Description of the data and file structure
There are a total of 61 independent Al90Sm10 samples that are quenched to and relaxed at 400 K.
Files of each sample directory:
[data.dump]
The glass configuration in the format of LAMMPS dump. Atom type 1 is for Al, 2 is for Sm.
[string_probability.csv]
The string-like motion (SLM) probability data of each glass configuration.
The columns are ["source_id", "final_id", "atom_types", "string_probability"]
"source_id": the source id of the string.

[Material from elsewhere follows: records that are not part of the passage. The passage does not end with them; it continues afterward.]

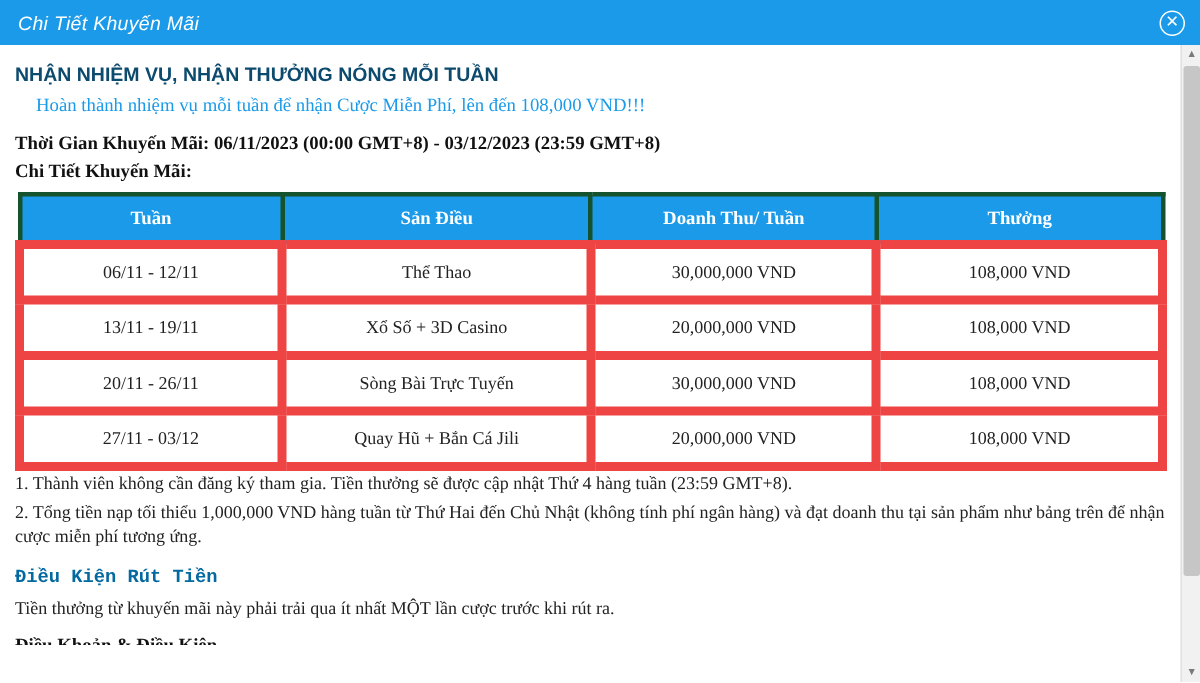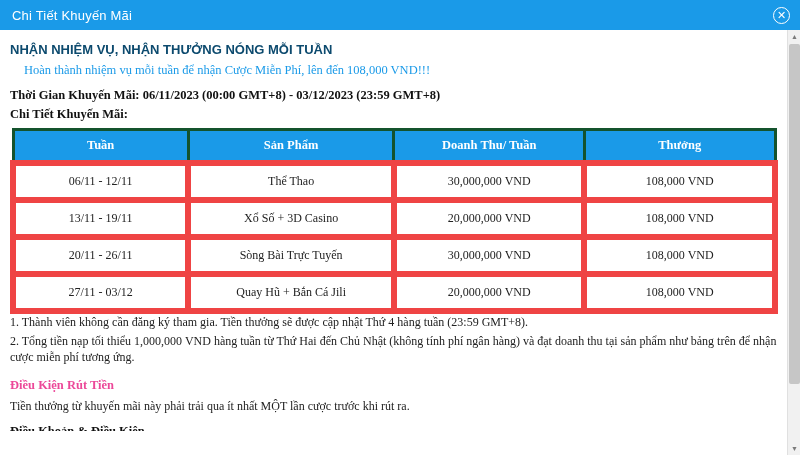"Chi Tiết Khuyến Mãi" .titlebar-title { font-style: none -> italic }
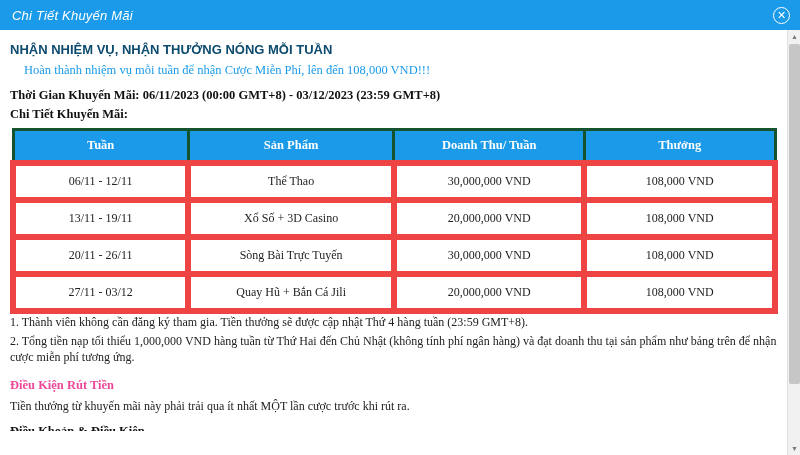"Sản Phẩm" th.col2 { text: Phẩm -> Điều }
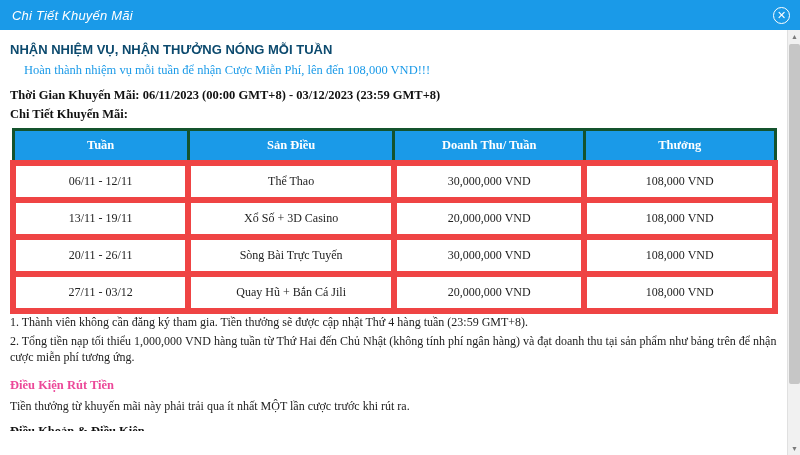"Điều Kiện Rút Tiền" .sec-title2 { color: #ec4899 -> #0369a1; font-family: Liberation Serif, serif -> Liberation Mono, monospace }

"final_id": the final id of the string. For example, if source_id is 103 and final_id is 107, this indicates a string segment as 103 --> 107.
"atom_types": (atom type of source_id, atom type of final_id). For example, (1, 1) represents (Al, Al).
"string_probability": the probability of each string segment emerging during the iso-configurational ensemble simulations (a total of 170 runs). It is calculated as a ratio of two counts (the number of times a string is observed to the total number of simulations), and is therefore a dimensionless quantity.
Train_val_test splits:
56 samples are used for training, 3 samples for validation and 2 samples are set aside for testing.
The train_val_test splits used in the paper:
val_samples: [sample5, sample2, sample11]
test_samples: [sample15, sample6]
train_samples: all remaining samples
Citation:
Qi Wang*, Long-Fei Zhang, Zhen-Ya Zhou, Hai-Bin Yu*. Predicting the Pathways of String-like Motions in Metallic Glasses via Path-Featurizing Graph Neural Networks, 2024.
Methods
This dataset contains the string-like motion (SLM) probability data of Al90Sm10 metallic glasses that are established by the iso-configurational ensemble simulations.
There are a total of 61 independent Al90Sm10 samples that are quenched to and relaxed at 400 K.
Additional details, including the train/val/test splits used in the paper, can be found in "Readme.txt".